As knowledge of distillation became more widespread, so cider-based spirits (applejack and apple brandy) began to appear. The most famous of these is French – more properly, Norman – Calvados.
Production methods and styles
The fruit is harvested in autumn, traditionally by hand but now increasingly by using mechanical, tractor-like harvesters. Some producers favor maceration prior to pressing (which tends to extract more tannins from the skins) but in the main, the apply juice is extracted in a press or mill, and then begins fermentation – the conversion of sugars into alcohol (by either cultured or naturally occurring yeast).
The pulp (pomace) left behind is either discarded or used for distillation.
Cider production methods vary from region to region and style to style.
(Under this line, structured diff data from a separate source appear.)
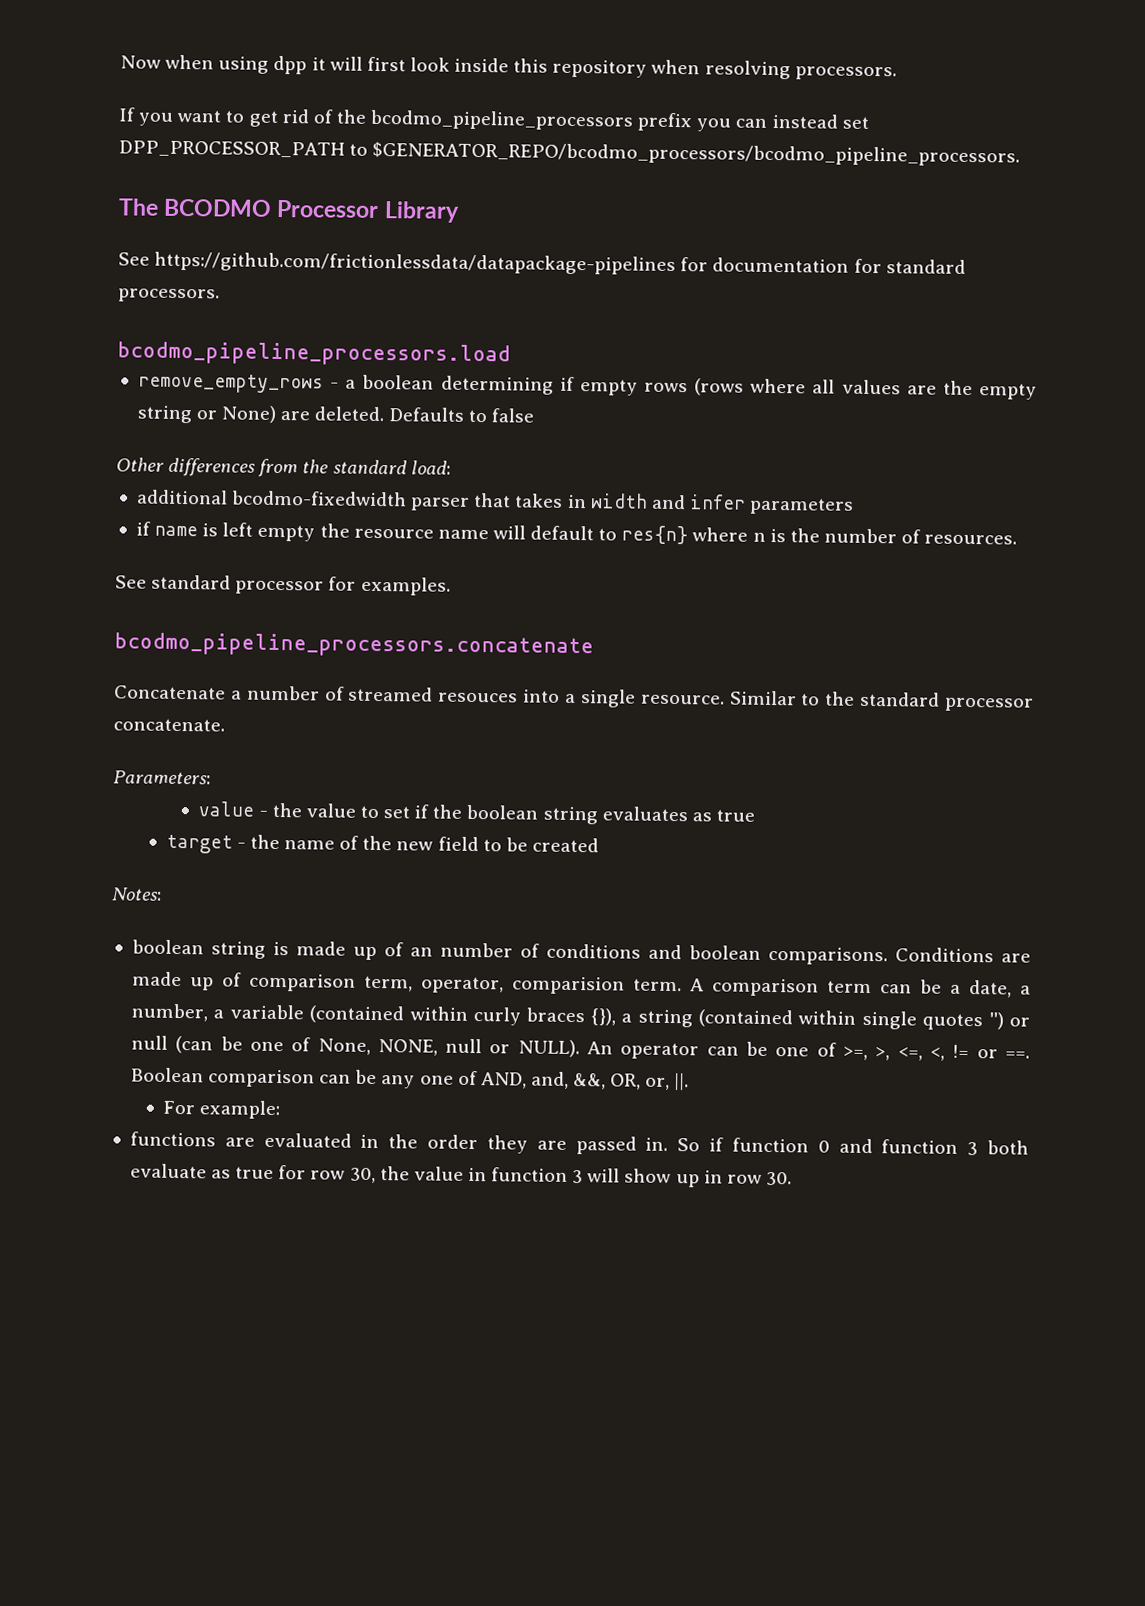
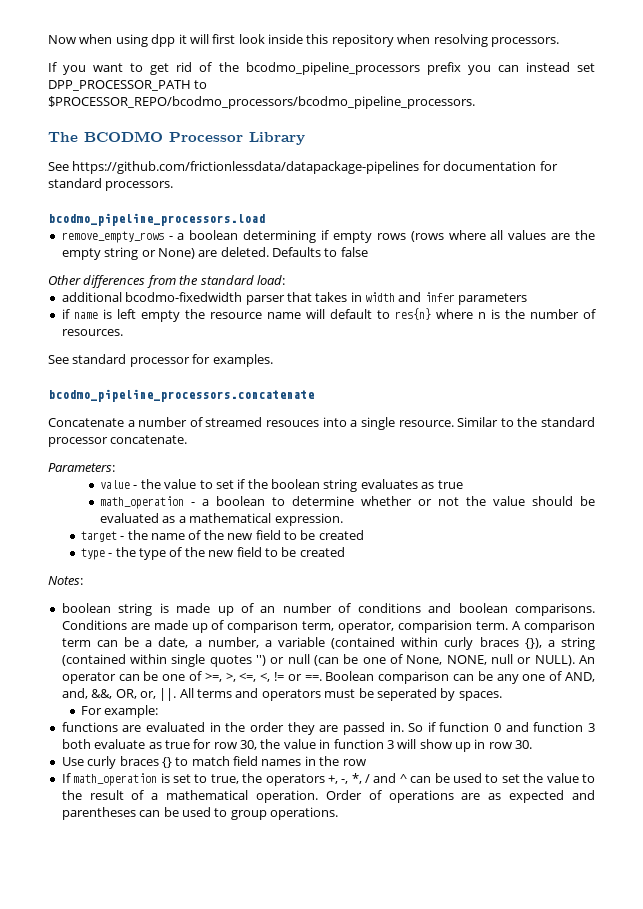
[372,141,1021,167] $GENERATOR_REPO/bcodmo_processors/bcodmo_pipeline_processors. -> [48,96,475,109] $PROCESSOR_REPO/bcodmo_processors/bcodmo_pipeline_processors.
(755, 815) none -> [100,496,595,509] [100,513,343,526] // math_operation - a boolean to determine whether or not the value should be evaluated as a mathematical expression.
(599, 845) none -> [80,547,345,560] // type - the type of the new field to be created
(690, 1082) none -> [179,688,502,701] All terms and operators must be seperated by spaces.
(792, 1178) none -> [61,756,366,769] [61,773,596,786] [61,790,596,803] [61,807,338,820] // Use curly braces {} to match field names in the row // If math_operation is set to true, the operators +, -, *, / and ^ can be used to set the value to the result of a mathematical operation. Order of operations are as expected and parentheses can be used to group operations.

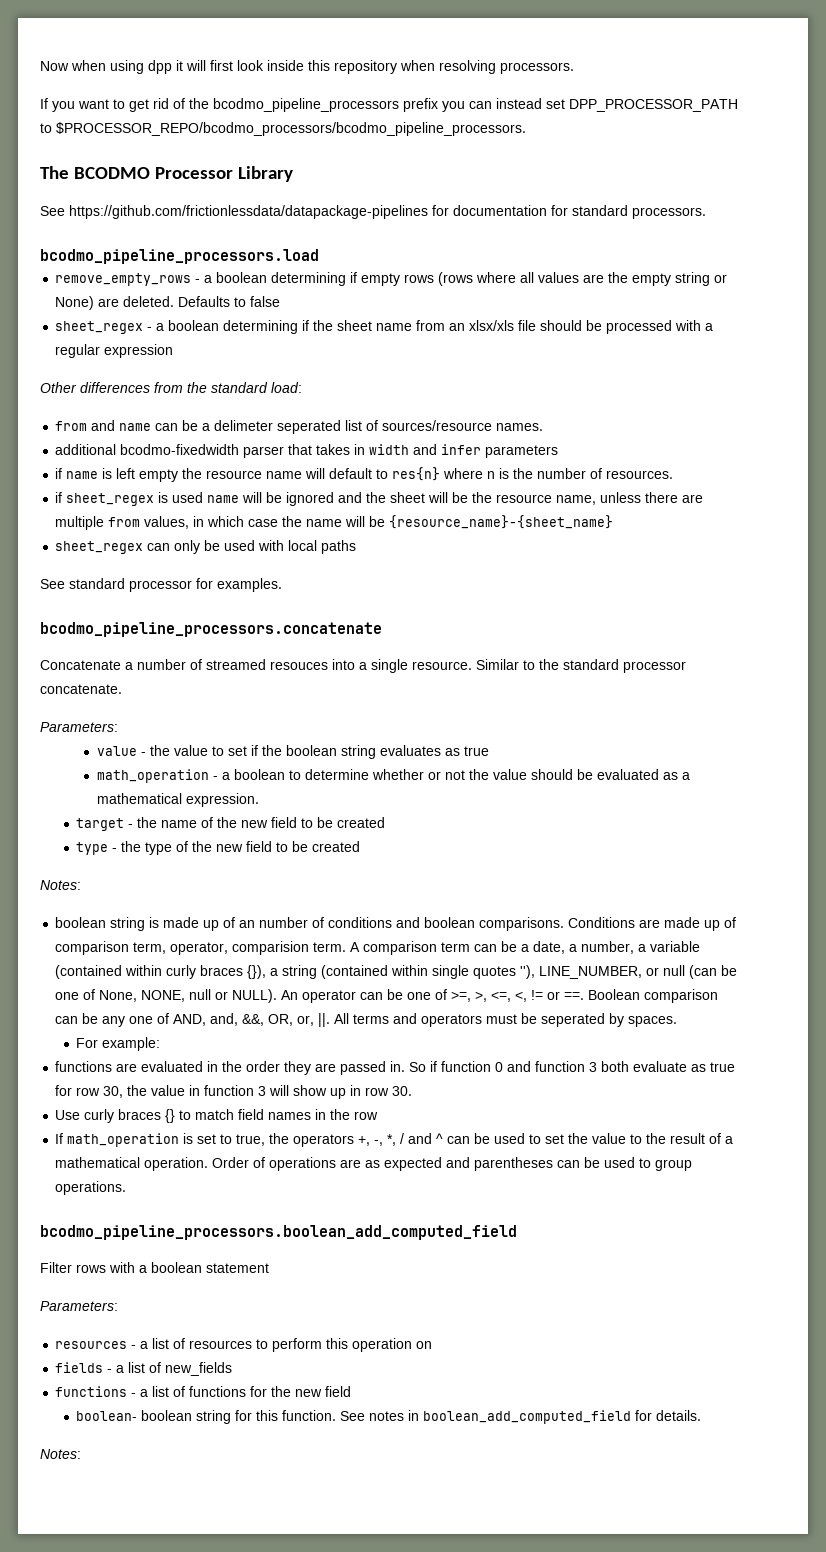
(368, 252) none -> [55,320,714,334] [55,344,174,358] // sheet_regex - a boolean determining if the sheet name from an xlsx/xls file should be processed with a regular expression
(285, 280) none -> [55,420,544,434] // from and name can be a delimeter seperated list of sources/resource names.
(123, 332) none -> [55,492,704,506] [55,515,614,530] [55,540,357,554] // if sheet_regex is used name will be ignored and the sheet will be the resource name, unless there are multiple from values, in which case the name will be {resource_name}-{sheet_name} // sheet_regex can only be used with local paths
[256,655,267,666] '') -> [520,965,643,979] ''), LINE_NUMBER,
(338, 813) none -> [40,1225,517,1240] [40,1262,269,1273] [40,1301,118,1311] [55,1338,433,1352] [55,1362,233,1376] [55,1386,352,1397] [76,1410,702,1424] [40,1449,81,1459] // bcodmo_pipeline_processors.boolean_add_computed_field // Filter rows with a boolean statement // Parameters: // resources - a list of resources to perform this operation on // fields - a list of new_fields // functions - a list of functions for the new field // boolean- boolean string for this function. See notes in boolean_add_computed_field for details. // Notes:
They dictate not just the cider’s alcoholic strength, but also its depth of color and whether it is clear or cloudy, still or sparkling.
Cider regions
The most developed and one of the more historic regions for cider production is England – the British are the biggest consumers of cider per capita in the world. Southwest English counties such as Somerset, Devon and Cornwall have a long history of cider production, as does the East Anglian county of Suffolk and also Kent, in the southeast of the country.
Further afield, cider is very popular in Ireland and throughout Europe, mainly in regions with a Gaelic or Celtic connection, particularly Brittany, Normandy (the home of Calvados), the Basque Country, Asturias and Galicia. In Germany, the Pfalz and Rheinhessen regions produce apfelwein alongside their regular grape-based wines.